The ICG is a fast, noninvasive method for measuring the hemodynamic profile of hypertensive patients, allowing us to deduce the prevalent physiopathological mechanism and consequently choose the anti-hypertensive treatment. However, there is insufficient information about the hemodynamic pattern present in different phenotypes of hypertensive individuals, not to mention about its relationship with the OSAHS.
The findings of this study carried out in patients with suspicion of AHT without an established treatment showed a trend that suggests a proportional increase relationship between the severity of the OSAHS and an abnormal hemodynamic pattern, not reaching statistical significance.
Our results are relevant because 46.5% of recently diagnosed AHT patients referred to a specialized center present moderate to severe OSAHS and are candidates for treatment with CPAP.
Office SAP and DAP results revealed an increase that is proportional to the severity of the OSAHS; however, mean values of office AP were considered as normotension. These results agree with the existent evidence showing that patients with OSAHS usually have hidden AHT5, 6, 21.

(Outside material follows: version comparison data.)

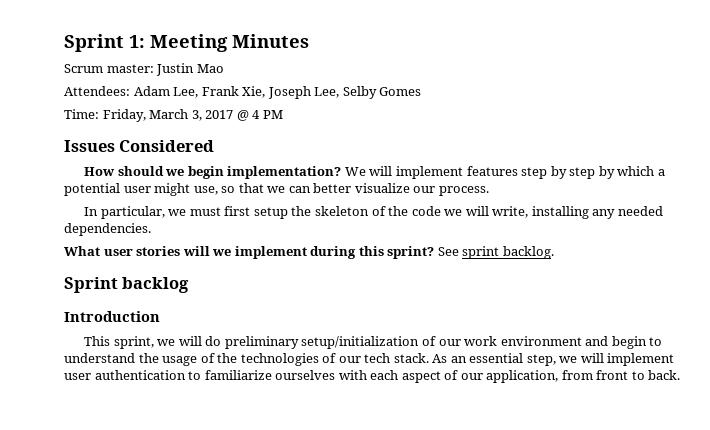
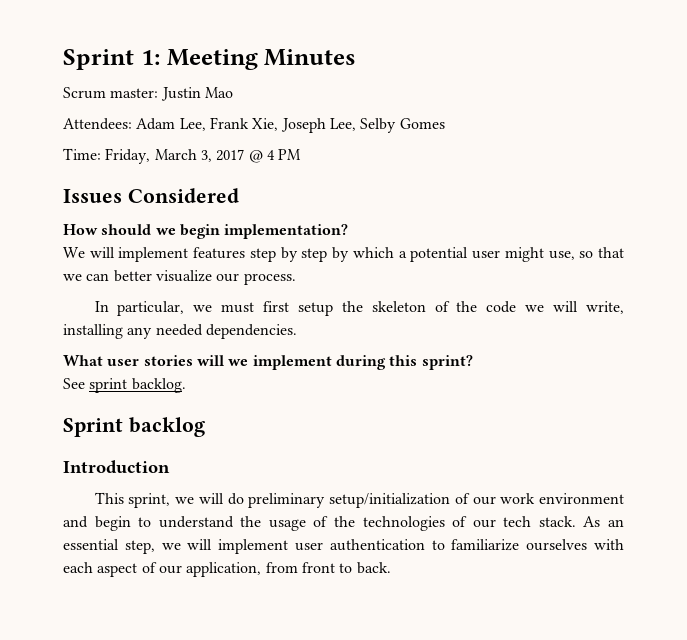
- How should we begin implementation? We will implement features step by step by which a potential user might use, so that we can better visualize our process.
+ How should we begin implementation?
+ We will implement features step by step by which a potential user might use, so that we can better visualize our process.
- What user stories will we implement during this sprint? See sprint backlog.
+ What user stories will we implement during this sprint?
+ See sprint backlog.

In order to confirm the AP values, we used the AMAP, which showed that 65.2% of the patients were hypertensive, 13% out of which had isolated nocturnal AHT. However, a greater percentage of patients with day AHT in the AMAP showed moderate to severe OSAHS, contributing to alert us about circadian presentation patterns different to the nocturnal pattern of this population.
Pratt-Ubunama has shown the association between the OSAHS and the hyperaldosteronism, producing a higher amount of intravascular fluid due to the reabsorption of sodium and potassium excretion related to aldosterone9. Furthermore, regarding these results, a favorable response has been described in patients with OSAHS towards antialdosteronic agents22.

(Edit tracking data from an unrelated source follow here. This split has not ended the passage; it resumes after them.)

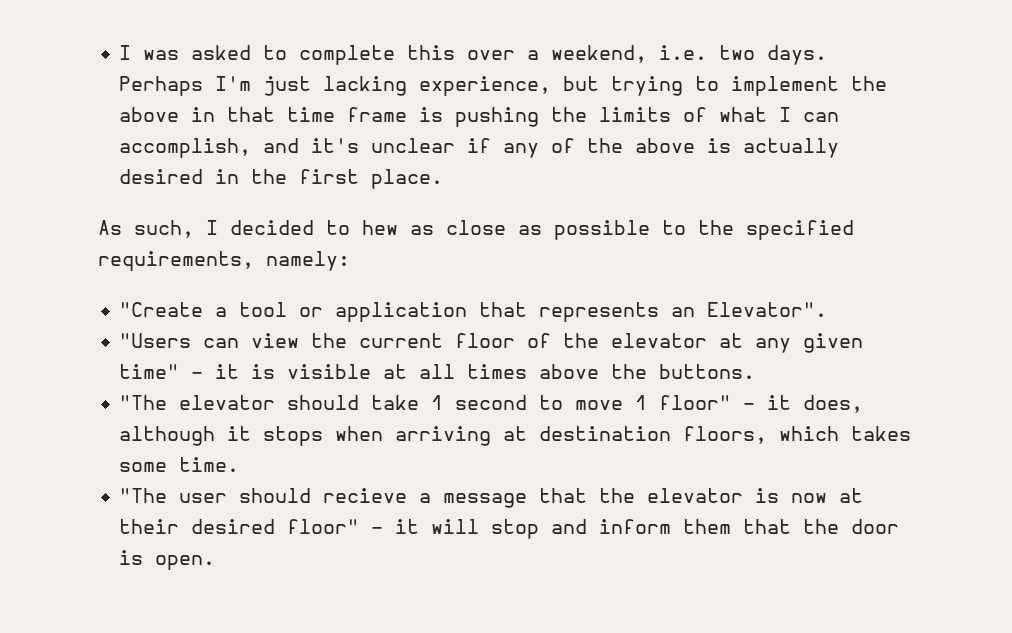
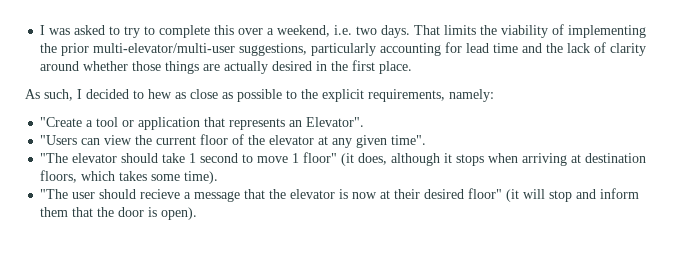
- I was asked to complete this over a weekend, i.e. two days.
+ I was asked to try to complete this over a weekend, i.e. two days.
- Perhaps I'm just lacking experience, but trying to implement the above in that time frame is pushing the limits of what I can accomplish, and it's unclear if any of the above is actually desired in the first place.
+ That limits the viability of implementing the prior multi-elevator/multi-user suggestions, particularly accounting for lead time and the lack of clarity around whether those things are actually desired in the first place.
- As such, I decided to hew as close as possible to the specified requirements, namely:
+ As such, I decided to hew as close as possible to the explicit requirements, namely:
- "Users can view the current floor of the elevator at any given time" - it is visible at all times above the buttons.
+ "Users can view the current floor of the elevator at any given time".
- "The elevator should take 1 second to move 1 floor" - it does, although it stops when arriving at destination floors, which takes some time.
+ "The elevator should take 1 second to move 1 floor" (it does, although it stops when arriving at destination floors, which takes some time).
- "The user should recieve a message that the elevator is now at their desired floor" - it will stop and inform them that the door is open.
+ "The user should recieve a message that the elevator is now at their desired floor" (it will stop and inform them that the door is open).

In accordance with available data, studies carried out in poorly-controlled hypertensive patients show a caudal-rostral fluid shift as a pathogenic route with a significant role in the physiopathology of the OSAHS23. Interaction between liquid shift in patients with AHT and OSAHS is not entirely clear yet23-24. Our data based on the ICG show that TFC is related to the AHI, contributing to understand that it increases proportionally to the severity of the OSAHS. Understanding the hemodynamic profiles would allow for the administration of AHT treatment basing on hemodynamic changes produced by the combination of AHT and OSAHS25.
Our study has multiple limitations. There may be an AHI underestimation between 10 and 15% when using a RP, in comparison with conventional PSG (polysomnography). This represents a limitation of the RP inherent to the absence of neurophysiological signals. The indices that were used (AHI) differ from those of the PSG (AHI or RDI [respiratory disturbance index]), since the AHI results from the quotient between the flow events and the total recording time.

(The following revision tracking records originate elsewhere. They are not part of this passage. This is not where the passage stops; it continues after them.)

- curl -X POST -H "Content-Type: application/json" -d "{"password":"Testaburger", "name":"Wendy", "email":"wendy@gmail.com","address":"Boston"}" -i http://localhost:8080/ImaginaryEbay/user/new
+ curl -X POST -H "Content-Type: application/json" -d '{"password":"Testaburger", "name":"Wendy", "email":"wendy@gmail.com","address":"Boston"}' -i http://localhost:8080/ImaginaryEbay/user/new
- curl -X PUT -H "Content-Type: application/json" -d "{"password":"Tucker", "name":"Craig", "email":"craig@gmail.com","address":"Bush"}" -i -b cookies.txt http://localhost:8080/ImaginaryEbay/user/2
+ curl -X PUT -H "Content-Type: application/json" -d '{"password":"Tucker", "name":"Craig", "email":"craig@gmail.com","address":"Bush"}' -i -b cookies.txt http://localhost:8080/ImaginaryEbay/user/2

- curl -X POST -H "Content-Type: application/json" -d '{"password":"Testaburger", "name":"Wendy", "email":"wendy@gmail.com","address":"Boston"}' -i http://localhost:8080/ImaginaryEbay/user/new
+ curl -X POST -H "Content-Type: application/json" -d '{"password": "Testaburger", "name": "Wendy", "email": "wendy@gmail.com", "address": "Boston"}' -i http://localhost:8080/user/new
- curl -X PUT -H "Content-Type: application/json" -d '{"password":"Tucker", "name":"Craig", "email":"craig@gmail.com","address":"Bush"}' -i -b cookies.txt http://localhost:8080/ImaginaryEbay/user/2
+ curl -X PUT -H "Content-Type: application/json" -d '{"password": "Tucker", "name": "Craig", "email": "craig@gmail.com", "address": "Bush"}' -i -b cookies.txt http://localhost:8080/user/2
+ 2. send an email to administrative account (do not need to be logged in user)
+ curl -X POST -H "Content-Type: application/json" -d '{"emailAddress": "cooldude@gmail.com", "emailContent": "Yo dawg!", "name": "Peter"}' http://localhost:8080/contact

This little study was conducted in a sample of ambulatory adult patients referred to a cardiology service for a specialized evaluation due to suspected diagnosis of AHT. For that reason, the prevalence of OSAHS in that group is higher than that of the general population, though coincident with the data previously reported in our area using RP in a specialized center28. Also, patients were selected due to their elevated office AP values and higher risk of suffering sleep apneas; this fact can explain the high prevalence of both entities and bias the results when comparing the groups. Finally, the low statistical power derived from a small sample requires confirmation by means of studies including a larger amount of patients.

Conclusions

Moderate-severe respiratory sleep disorder was related to an increase in resting blood pressure and a trend that did not reach statistical significance in the findings of altered hemodynamic patterns.
However, new studies with a larger sample size are necessary in order to confirm our findings.

Conflicts of interest: The authors declare they have no conflict of interest with the issue related to this original text.